*Records provided:*
┄┄┄┄┄┄
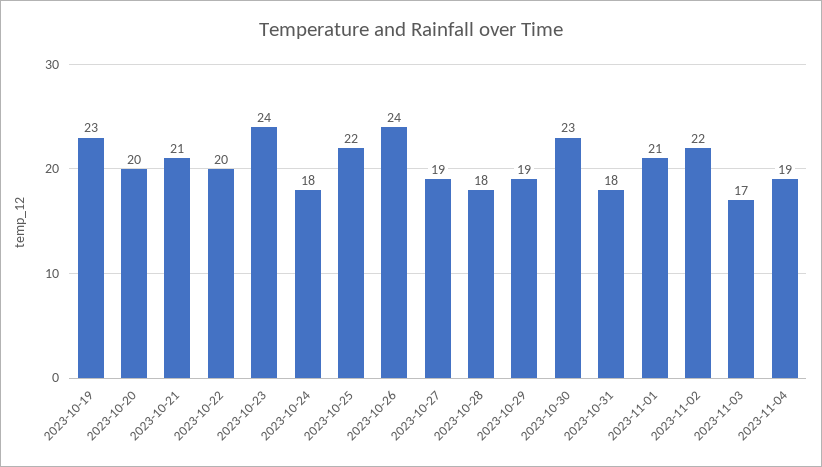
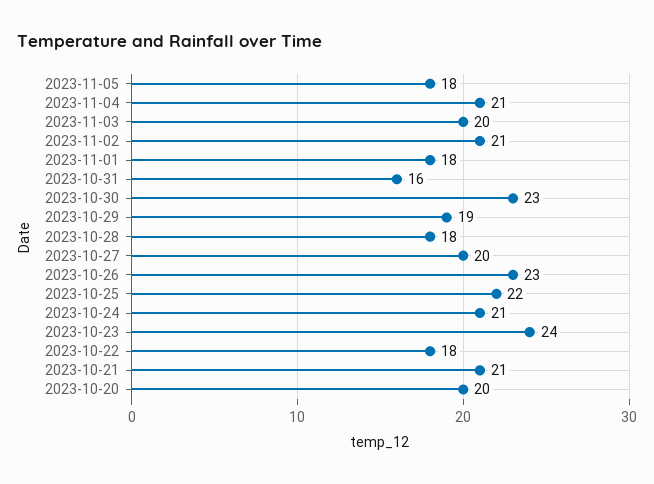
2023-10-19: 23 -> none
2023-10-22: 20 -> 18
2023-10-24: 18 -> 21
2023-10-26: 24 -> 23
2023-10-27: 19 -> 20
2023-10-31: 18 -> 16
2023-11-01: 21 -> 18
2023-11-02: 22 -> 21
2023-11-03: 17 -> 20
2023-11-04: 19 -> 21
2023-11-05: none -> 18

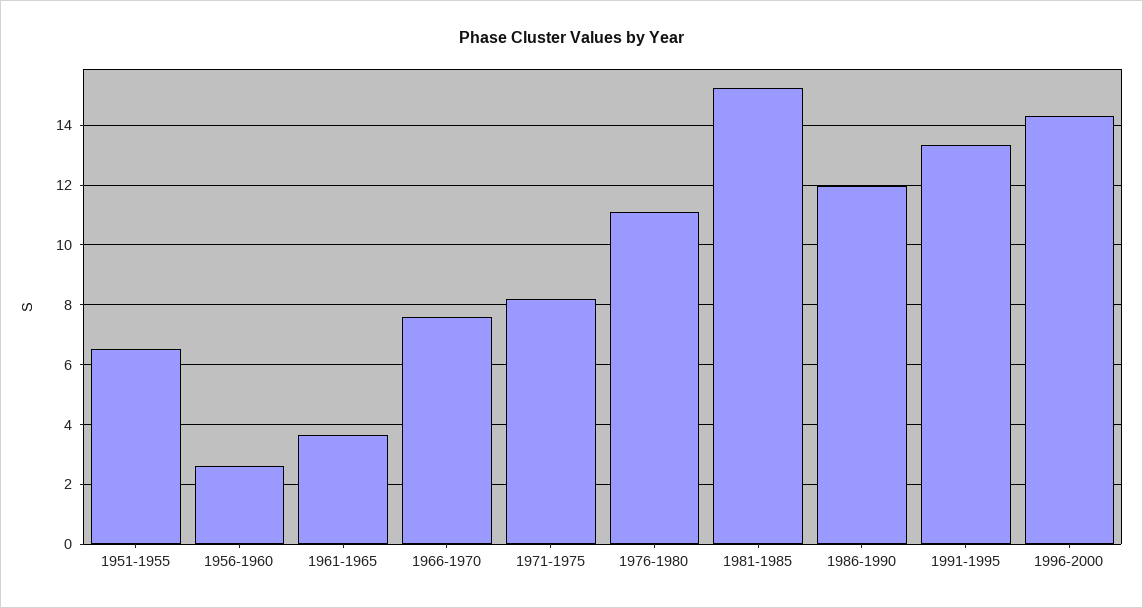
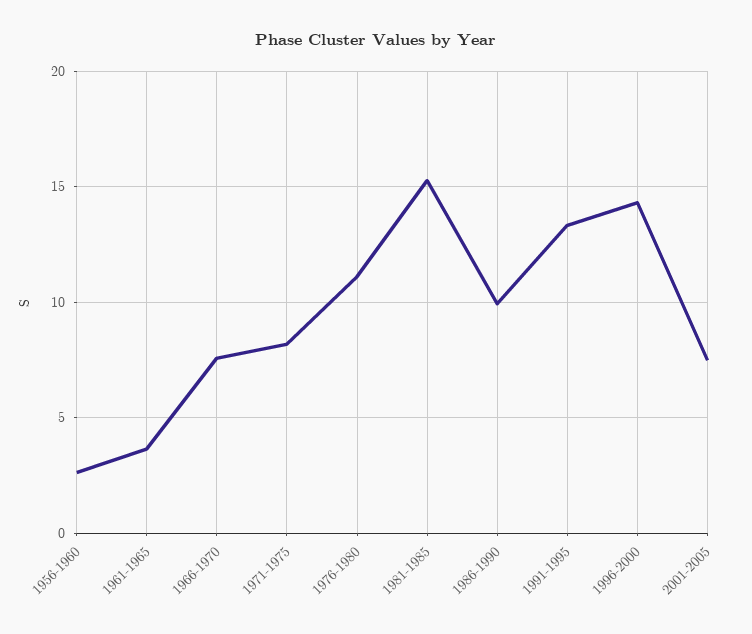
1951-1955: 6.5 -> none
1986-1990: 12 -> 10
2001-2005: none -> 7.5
┄┄┄┄┄┄
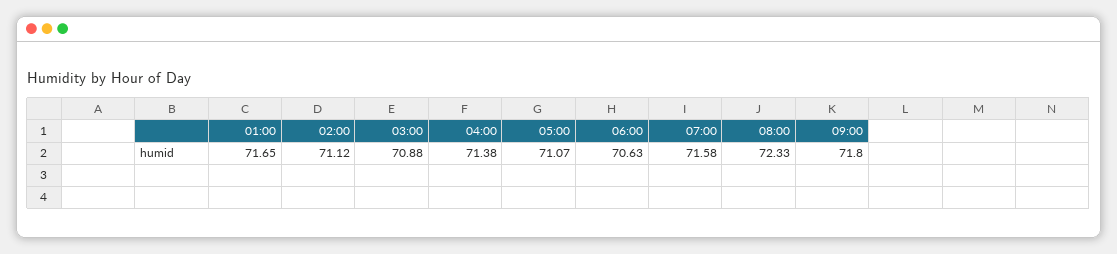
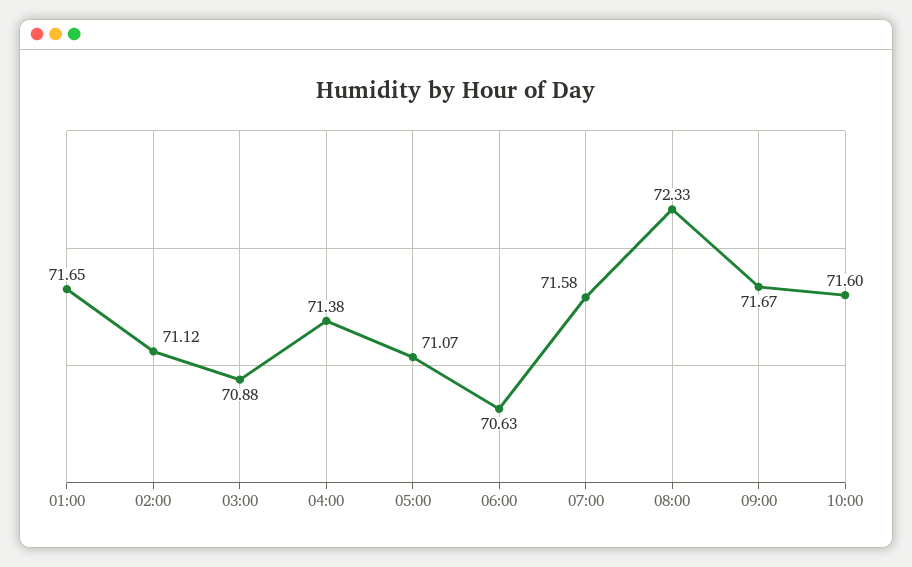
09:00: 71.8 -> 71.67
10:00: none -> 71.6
┄┄┄┄┄┄
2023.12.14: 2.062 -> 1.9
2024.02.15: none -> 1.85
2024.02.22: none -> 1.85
┄┄┄┄┄┄
*Your task:* Within the listing above, extract exactly the lines that run from the one containing "2023-11-03: 17 -> 20" through the one containing "2001-2005: none -> 7.5", excluding any pictures.

*Output for this task:*
2023-11-03: 17 -> 20
2023-11-04: 19 -> 21
2023-11-05: none -> 18

1951-1955: 6.5 -> none
1986-1990: 12 -> 10
2001-2005: none -> 7.5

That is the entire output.